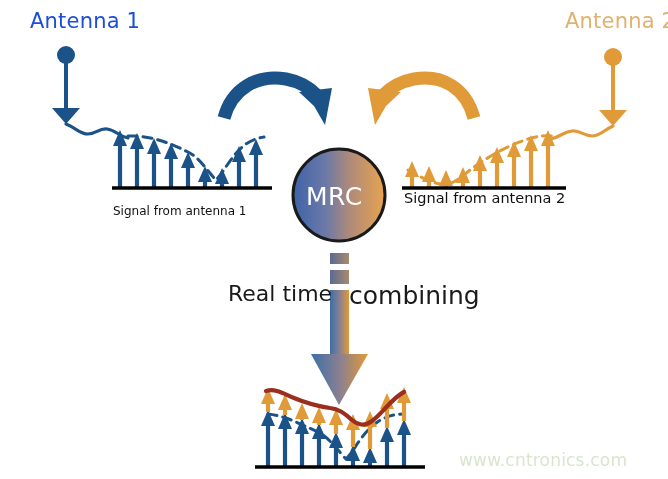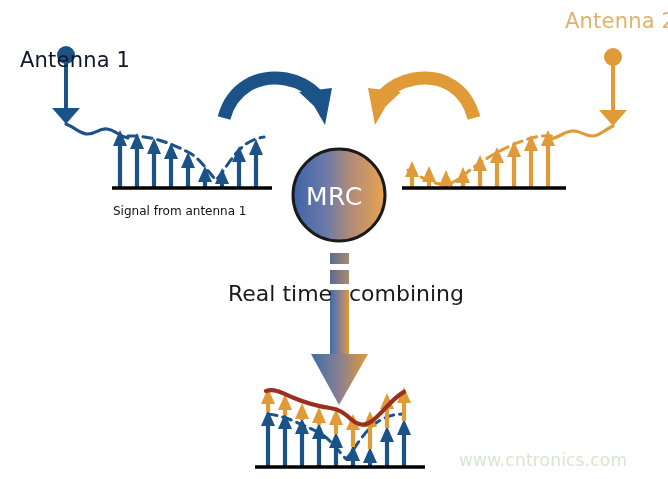--- a/index.html
+++ b/index.html
@@ -24,26 +24,25 @@
     top: 0;
     width: 668px;
     height: 479px;
   }
   .lbl {
     position: absolute;
     white-space: nowrap;
     font-family: "DejaVu Sans", sans-serif;
   }
   #ant1-label {
-    left: 20px;
+    left: 30px;
     top: 9px;
     font-size: 21px;
-    color: #0f172a;
+    color: #1d4ed8;
     letter-spacing: 0.2px;
-    margin-top: 39px;
   }
   #ant2-label {
     left: 565px;
     top: 9px;
     font-size: 21px;
     color: #dfb270;
     letter-spacing: 0.2px;
   }
   #sig1-label {
     left: 113px;
@@ -67,21 +66,21 @@
   }
   #rt-label-a {
     left: 228px;
     top: 281px;
     font-size: 22px;
     color: #1a1a1a;
   }
   #rt-label-b {
     left: 349px;
     top: 281px;
-    font-size: 22px;
+    font-size: 25px;
     color: #1a1a1a;
   }
   #watermark {
     left: 459px;
     top: 450px;
     font-size: 17px;
     color: #d7e6cd;
     letter-spacing: 0.2px;
   }
 </style>
@@ -323,20 +322,21 @@
     </g>
 
   </svg>
 
   <div class="lbl" id="ant1-label">Antenna 1</div>
 
   <div class="lbl" id="ant2-label">Antenna 2</div>
 
   <div class="lbl" id="sig1-label">Signal from antenna 1</div>
 
+  <div class="lbl" id="sig2-label">Signal from antenna 2</div>
 
   <div class="lbl" id="mrc-label">MRC</div>
 
   <div class="lbl" id="rt-label-a">Real time</div>
 
   <div class="lbl" id="rt-label-b">combining</div>
 
   <div class="lbl" id="watermark">www.cntronics.com</div>
 
 </div>

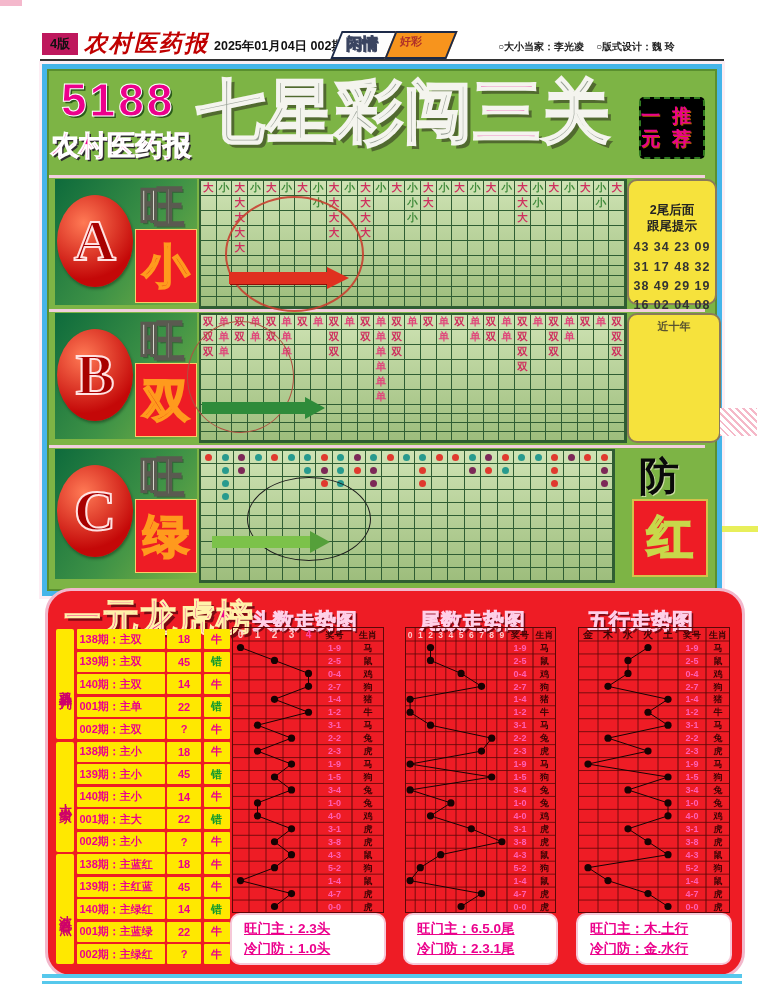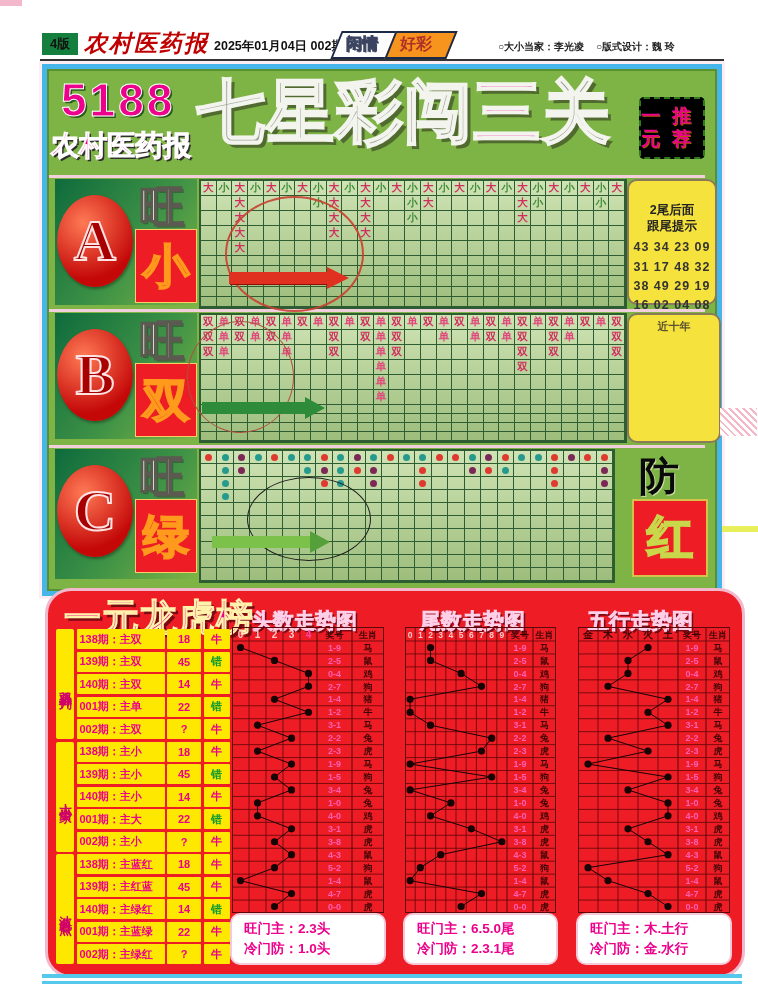--- a/index.html
+++ b/index.html
@@ -3,31 +3,31 @@
 <meta charset="utf-8">
 <style>
   html,body{margin:0;padding:0;}
   body{width:758px;height:1008px;position:relative;background:#ffffff;
        font-family:"Liberation Sans","DejaVu Sans",sans-serif;overflow:hidden;}
   .abs{position:absolute;}
 
   
   .corner-mark{left:0;top:0;width:22px;height:6px;background:#f4b8cc;}
   .header-bar{left:40px;top:31px;width:684px;height:27px;background:#fff;}
-  .edition-box{left:2px;top:2px;width:36px;height:22px;background:#15803d;color:#111;
+  .edition-box{left:2px;top:2px;width:36px;height:22px;background:#be185d;color:#111;
       font-weight:bold;font-size:13px;display:flex;align-items:center;justify-content:center;}
   .paper-name{left:44px;top:-3px;font-family:"Liberation Serif","DejaVu Serif",serif;
       font-size:23px;font-weight:bold;font-style:italic;color:#c00000;letter-spacing:2px;white-space:nowrap;}
   .date-issue{left:174px;top:7px;font-size:12.5px;font-weight:bold;color:#111;white-space:nowrap;}
   .tab{left:296px;top:0;width:120px;height:26px;}
   .tab-slant1{left:0;top:0;width:58px;height:24px;transform:skewX(-22deg);background:#fdfdfd;border:2px solid #1c2a48;}
   .tab-slant2{left:54px;top:0;width:58px;height:24px;transform:skewX(-22deg);background:#f7941d;border:2px solid #1c2a48;}
   .tab-t1{left:10px;top:3px;font-size:16px;font-weight:900;color:#fbfbfb;
       -webkit-text-stroke:1px #3a4460;text-shadow:1px 1px 0 #3a4460;}
-  .tab-t2{left:64px;top:3px;font-size:16px;font-weight:900;color:#b03028;}
+  .tab-t2{left:64px;top:3px;font-size:11px;font-weight:900;color:#b03028;}
   .credits{left:458px;top:9px;width:226px;display:flex;gap:12px;font-size:10px;font-weight:bold;color:#222;white-space:nowrap;}
   .header-underline{left:40px;top:59px;width:684px;height:2px;background:#333;}
 
   
   .board{left:42px;top:64px;width:670px;height:522px;border:5px solid #46b5e9;
       box-shadow:0 0 0 3px #fdeef4;background:#7db445;}
   .board-inner{position:absolute;inset:0;box-shadow:inset 0 0 0 2px #5a8f2f;}
   .board-sep{left:2px;width:656px;height:3px;background:#f2cfdd;}
 
   .code-5188{left:14px;top:4px;font-size:46px;font-weight:900;color:#ec008c;letter-spacing:3px;
@@ -94,21 +94,21 @@
   .dragon-table .gcell{grid-row:span 5;background:#ffe800;border-radius:2px;
       writing-mode:vertical-rl;text-orientation:upright;display:flex;align-items:center;justify-content:center;
       font-size:13px;font-weight:900;color:#cf006a;letter-spacing:2px;}
   .dragon-table .dcell{background:#ffe800;height:20px;display:flex;align-items:center;
       font-size:11px;font-weight:bold;color:#ec008c;border-radius:1px;}
   .dragon-table .main{padding-left:3px;}
   .dragon-table .ctr{justify-content:center;}
   .res-err{color:#119a2e !important;}
   .fbox{top:324px;height:48px;background:#ffffff;border-radius:8px;box-shadow:0 0 0 2px #f6c8d8;
       display:flex;flex-direction:column;justify-content:center;padding-left:12px;box-sizing:border-box;}
-  .fbox div{font-size:13.5px;font-weight:bold;color:#ec008c;line-height:1.5;white-space:nowrap;}
+  .fbox div{font-size:13.5px;font-weight:bold;color:#ec008c;line-height:1.5;white-space:nowrap;text-decoration:underline;}
   .cyan-strip{left:42px;top:974px;width:700px;height:3px;background:#ffffff;
       border-top:4px solid #56c8ec;border-bottom:3px solid #56c8ec;}
 
   
   .hatch{left:720px;top:408px;width:37px;height:28px;
       background:repeating-linear-gradient(45deg,#f5b8c8 0 2px,#ffffff 2px 5px);}
   .yline{left:722px;top:526px;width:36px;height:6px;background:#e8ef5a;}
 </style>
 </head>
 <body>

***

Pictures in the entries are to be skipped, and everything else repeated word for word.

▶ _YOUR SOLUTION_
--- a/index.html
+++ b/index.html
@@ -24,26 +24,25 @@
     top: 0;
     width: 668px;
     height: 479px;
   }
   .lbl {
     position: absolute;
     white-space: nowrap;
     font-family: "DejaVu Sans", sans-serif;
   }
   #ant1-label {
-    left: 20px;
+    left: 30px;
     top: 9px;
     font-size: 21px;
-    color: #0f172a;
+    color: #1d4ed8;
     letter-spacing: 0.2px;
-    margin-top: 39px;
   }
   #ant2-label {
     left: 565px;
     top: 9px;
     font-size: 21px;
     color: #dfb270;
     letter-spacing: 0.2px;
   }
   #sig1-label {
     left: 113px;
@@ -67,21 +66,21 @@
   }
   #rt-label-a {
     left: 228px;
     top: 281px;
     font-size: 22px;
     color: #1a1a1a;
   }
   #rt-label-b {
     left: 349px;
     top: 281px;
-    font-size: 22px;
+    font-size: 25px;
     color: #1a1a1a;
   }
   #watermark {
     left: 459px;
     top: 450px;
     font-size: 17px;
     color: #d7e6cd;
     letter-spacing: 0.2px;
   }
 </style>
@@ -323,20 +322,21 @@
     </g>
 
   </svg>
 
   <div class="lbl" id="ant1-label">Antenna 1</div>
 
   <div class="lbl" id="ant2-label">Antenna 2</div>
 
   <div class="lbl" id="sig1-label">Signal from antenna 1</div>
 
+  <div class="lbl" id="sig2-label">Signal from antenna 2</div>
 
   <div class="lbl" id="mrc-label">MRC</div>
 
   <div class="lbl" id="rt-label-a">Real time</div>
 
   <div class="lbl" id="rt-label-b">combining</div>
 
   <div class="lbl" id="watermark">www.cntronics.com</div>
 
 </div>

--- a/index.html
+++ b/index.html
@@ -3,31 +3,31 @@
 <meta charset="utf-8">
 <style>
   html,body{margin:0;padding:0;}
   body{width:758px;height:1008px;position:relative;background:#ffffff;
        font-family:"Liberation Sans","DejaVu Sans",sans-serif;overflow:hidden;}
   .abs{position:absolute;}
 
   
   .corner-mark{left:0;top:0;width:22px;height:6px;background:#f4b8cc;}
   .header-bar{left:40px;top:31px;width:684px;height:27px;background:#fff;}
-  .edition-box{left:2px;top:2px;width:36px;height:22px;background:#15803d;color:#111;
+  .edition-box{left:2px;top:2px;width:36px;height:22px;background:#be185d;color:#111;
       font-weight:bold;font-size:13px;display:flex;align-items:center;justify-content:center;}
   .paper-name{left:44px;top:-3px;font-family:"Liberation Serif","DejaVu Serif",serif;
       font-size:23px;font-weight:bold;font-style:italic;color:#c00000;letter-spacing:2px;white-space:nowrap;}
   .date-issue{left:174px;top:7px;font-size:12.5px;font-weight:bold;color:#111;white-space:nowrap;}
   .tab{left:296px;top:0;width:120px;height:26px;}
   .tab-slant1{left:0;top:0;width:58px;height:24px;transform:skewX(-22deg);background:#fdfdfd;border:2px solid #1c2a48;}
   .tab-slant2{left:54px;top:0;width:58px;height:24px;transform:skewX(-22deg);background:#f7941d;border:2px solid #1c2a48;}
   .tab-t1{left:10px;top:3px;font-size:16px;font-weight:900;color:#fbfbfb;
       -webkit-text-stroke:1px #3a4460;text-shadow:1px 1px 0 #3a4460;}
-  .tab-t2{left:64px;top:3px;font-size:16px;font-weight:900;color:#b03028;}
+  .tab-t2{left:64px;top:3px;font-size:11px;font-weight:900;color:#b03028;}
   .credits{left:458px;top:9px;width:226px;display:flex;gap:12px;font-size:10px;font-weight:bold;color:#222;white-space:nowrap;}
   .header-underline{left:40px;top:59px;width:684px;height:2px;background:#333;}
 
   
   .board{left:42px;top:64px;width:670px;height:522px;border:5px solid #46b5e9;
       box-shadow:0 0 0 3px #fdeef4;background:#7db445;}
   .board-inner{position:absolute;inset:0;box-shadow:inset 0 0 0 2px #5a8f2f;}
   .board-sep{left:2px;width:656px;height:3px;background:#f2cfdd;}
 
   .code-5188{left:14px;top:4px;font-size:46px;font-weight:900;color:#ec008c;letter-spacing:3px;
@@ -94,21 +94,21 @@
   .dragon-table .gcell{grid-row:span 5;background:#ffe800;border-radius:2px;
       writing-mode:vertical-rl;text-orientation:upright;display:flex;align-items:center;justify-content:center;
       font-size:13px;font-weight:900;color:#cf006a;letter-spacing:2px;}
   .dragon-table .dcell{background:#ffe800;height:20px;display:flex;align-items:center;
       font-size:11px;font-weight:bold;color:#ec008c;border-radius:1px;}
   .dragon-table .main{padding-left:3px;}
   .dragon-table .ctr{justify-content:center;}
   .res-err{color:#119a2e !important;}
   .fbox{top:324px;height:48px;background:#ffffff;border-radius:8px;box-shadow:0 0 0 2px #f6c8d8;
       display:flex;flex-direction:column;justify-content:center;padding-left:12px;box-sizing:border-box;}
-  .fbox div{font-size:13.5px;font-weight:bold;color:#ec008c;line-height:1.5;white-space:nowrap;}
+  .fbox div{font-size:13.5px;font-weight:bold;color:#ec008c;line-height:1.5;white-space:nowrap;text-decoration:underline;}
   .cyan-strip{left:42px;top:974px;width:700px;height:3px;background:#ffffff;
       border-top:4px solid #56c8ec;border-bottom:3px solid #56c8ec;}
 
   
   .hatch{left:720px;top:408px;width:37px;height:28px;
       background:repeating-linear-gradient(45deg,#f5b8c8 0 2px,#ffffff 2px 5px);}
   .yline{left:722px;top:526px;width:36px;height:6px;background:#e8ef5a;}
 </style>
 </head>
 <body>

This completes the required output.